TASK PROMPT: Reproduce the data below word for word, setting aside any picture it holds.

═══ SUPPLIED DATA

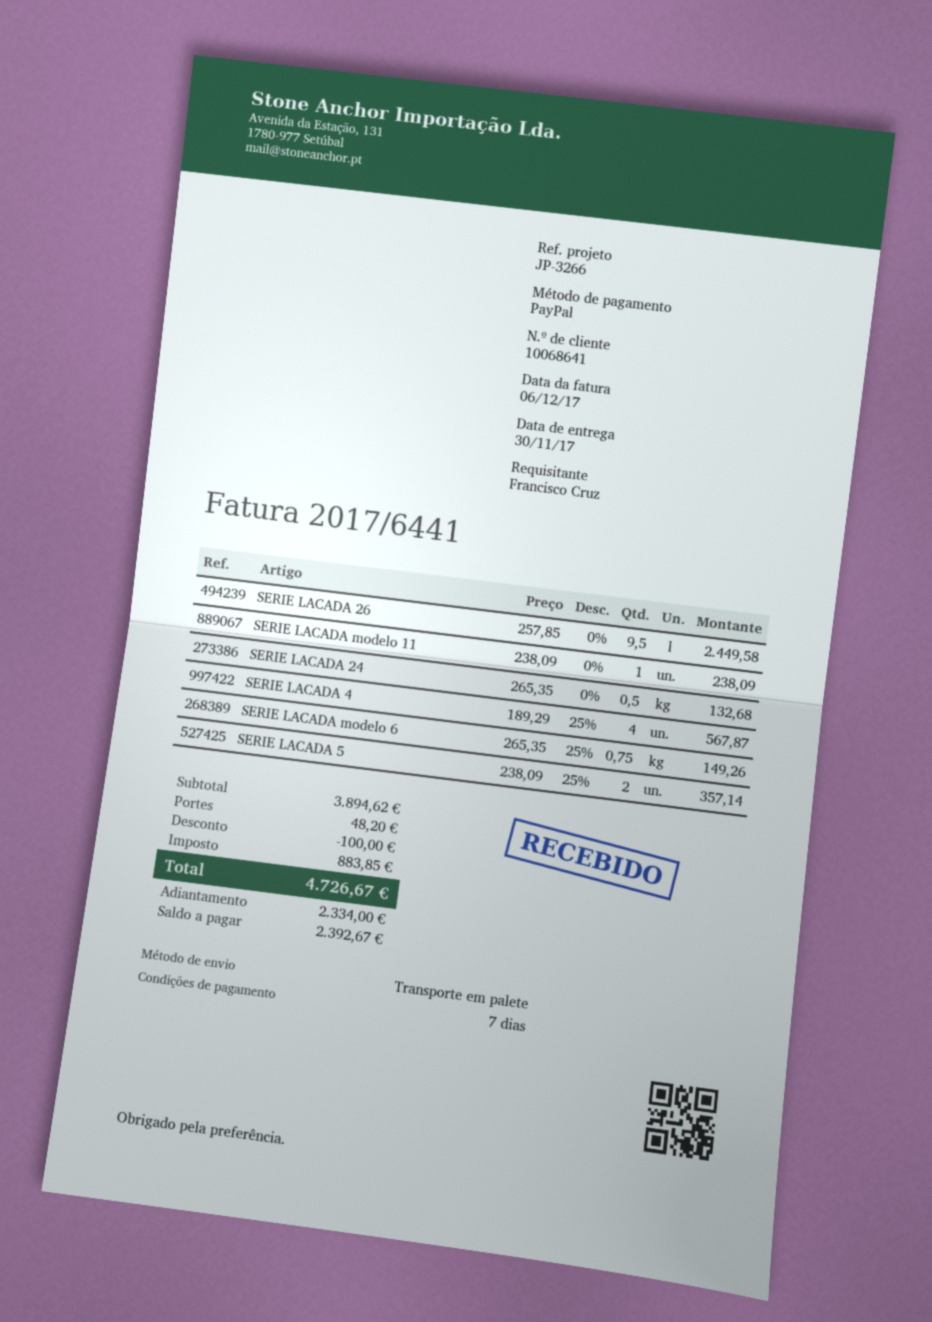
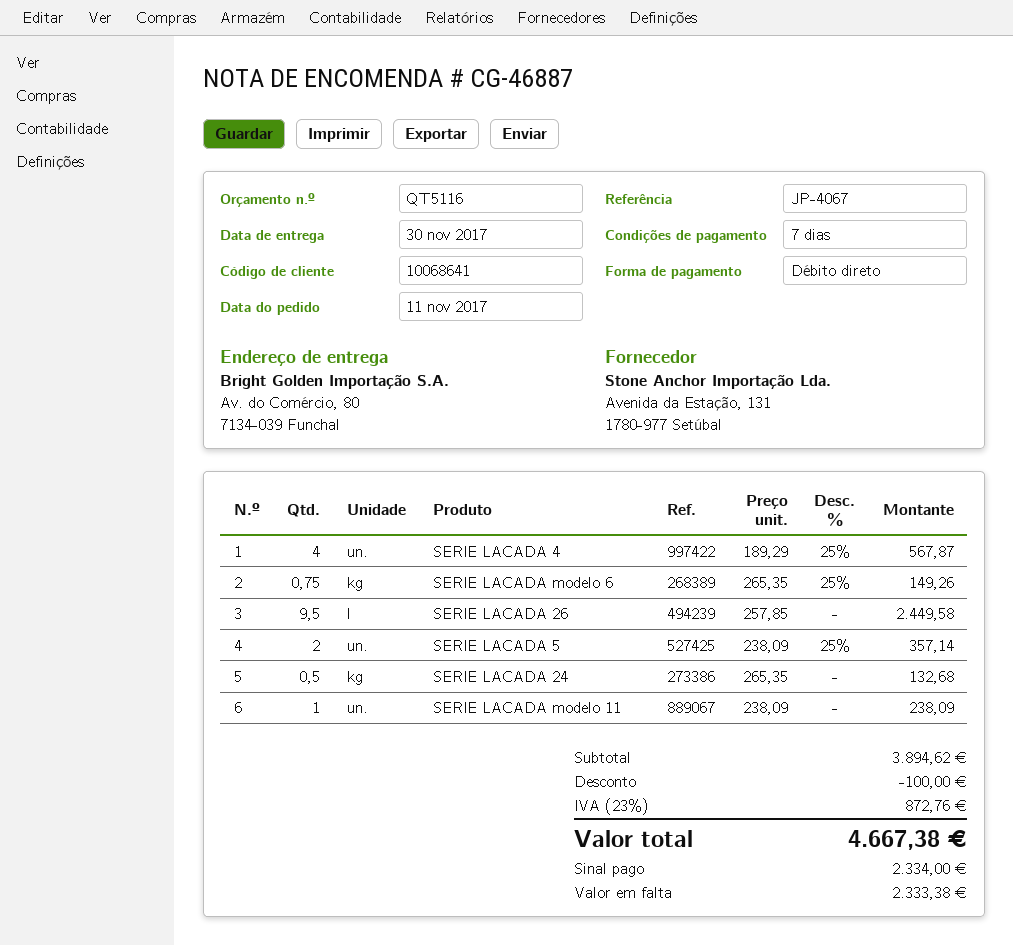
reference: JP-3266 -> JP-4067
payment method: PayPal -> direct debit
shipping: 48.20 -> none
tax: 883.85 -> 872.76
total: 4726.67 -> 4667.38
balance: 2392.67 -> 2333.38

══════

TASK RESULT:
reference: JP-3266 -> JP-4067
payment method: PayPal -> direct debit
shipping: 48.20 -> none
tax: 883.85 -> 872.76
total: 4726.67 -> 4667.38
balance: 2392.67 -> 2333.38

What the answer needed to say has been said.